New and Selected Essays

by Laurence Gonzales

Pub Date: Oct. 1st, 2013
ISBN: 978-1-55728-999-5
Publisher: Univ. of Arkansas

Journalist and novelist Gonzales (Lucy, 2010) gathers scattered essays that speak to his current interest as an observer of the human capacity to endure.

The author has expressed that interest in books such as Deep Survival (2003) and Surviving Survival (2012), which make one wonder how our species has lasted as long as it has. “In a sense,” he writes, “my career as a writer has been a long quest for…authenticity.

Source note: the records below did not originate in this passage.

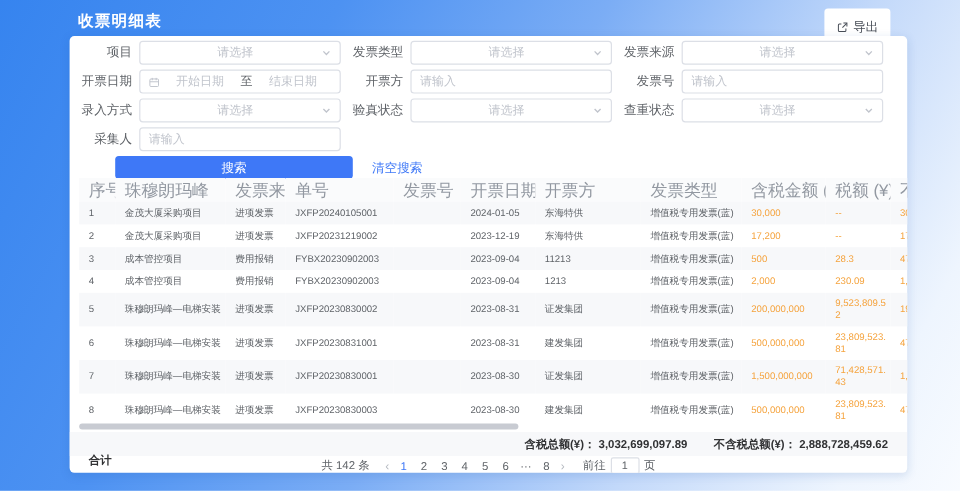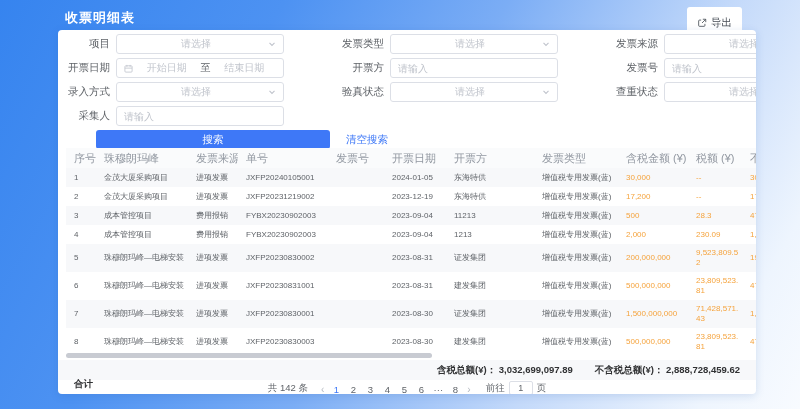--- a/index.html
+++ b/index.html
@@ -22,7 +22,7 @@
   }
   
   .filters { position:absolute; left:0; top:4px; right:0; }
-  .f-row { display:flex; margin-bottom:4px; height:20px;gap:48px; }
+  .f-row { display:flex; margin-bottom:4px; height:20px; }
   .field { display:flex; align-items:center; }
   .f-label { flex:0 0 52px; text-align:right; margin-right:6px; font-size:10.5px; color:#5f6368; }
   .control {

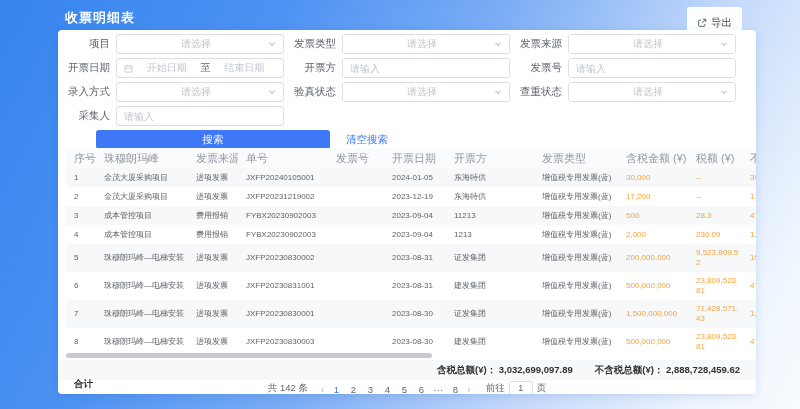--- a/index.html
+++ b/index.html
@@ -38,7 +38,7 @@
   .daterange .cal { display:flex; align-items:center; margin-right:2px; }
   .actions { position:absolute; left:38px; top:100px; display:flex; align-items:center; gap:16px; }
   .search-btn {
-    width:234px; height:19px; background:#3e78f7; color:#fff; border:none; border-radius:3px;
+    width:198px; height:19px; background:#3e78f7; color:#fff; border:none; border-radius:3px;
     font-size:10.5px; cursor:pointer; font-family:Liberation Sans, sans-serif;
   }
   .clear-link { font-size:10.5px; color:#3e78f7; text-decoration:none; cursor:pointer; }

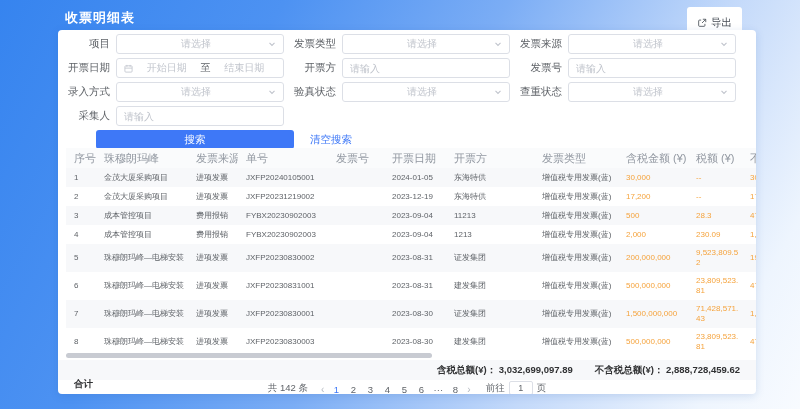--- a/index.html
+++ b/index.html
@@ -46,7 +46,7 @@
   .table-wrap { position:absolute; left:8px; top:118px; width:770px; }
   table { table-layout:fixed; width:766px; border-collapse:collapse; }
   th, td { text-align:left; padding:0 2px 0 8px; word-break:break-all; line-height:10px; vertical-align:middle; }
-  thead th { height:20px; background:#fafbfc; color:#9298a1; font-weight:normal; font-size:11px; white-space:nowrap; overflow:hidden; }
+  thead th { height:20px; background:#fafbfc; color:#9298a1; font-weight:normal; font-size:14px; white-space:nowrap; overflow:hidden; }
   tbody td { font-size:8px; color:#5f6368; }
   tr.r-short td { height:19px; }
   tr.r-tall td { height:28px; }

And these essays are a product of that quest.” In the opening essay, Gonzales turns his attention to the federal prison at Marion, Ill., a place that will make readers wonder how anyone survives incarceration—especially among the criminals who are tucked away for safekeeping in this “modern-day replacement for Alcatraz.” It might be enough to lament the fate of those whom society has condemned, but Gonzales digs deeper, making it clear that there is good reason for such facilities but also noting a takeaway: Act tough enough without actually killing or maiming someone, and “the guards finally back off and leave you alone.” That’s good to know, just as it’s good to know how to navigate one’s way around another kind of prison, a mental hospital, which lends Gonzales a poignant closing image: that of inmates “standing in the rain, trying to figure out the right thing to do.” In between, Gonzales visits impenetrable swamps, tightrope walkers, oil rigs, airplane landing strips on the edge of the Arctic Ocean and his own family history—including that adventure that no one wants to have: a bout with cancer.

Gonzales travels where few people might want to go, and he brings back wondrous tales. This is more diffuse than his previous books, but it will be a pleasure for his admirers.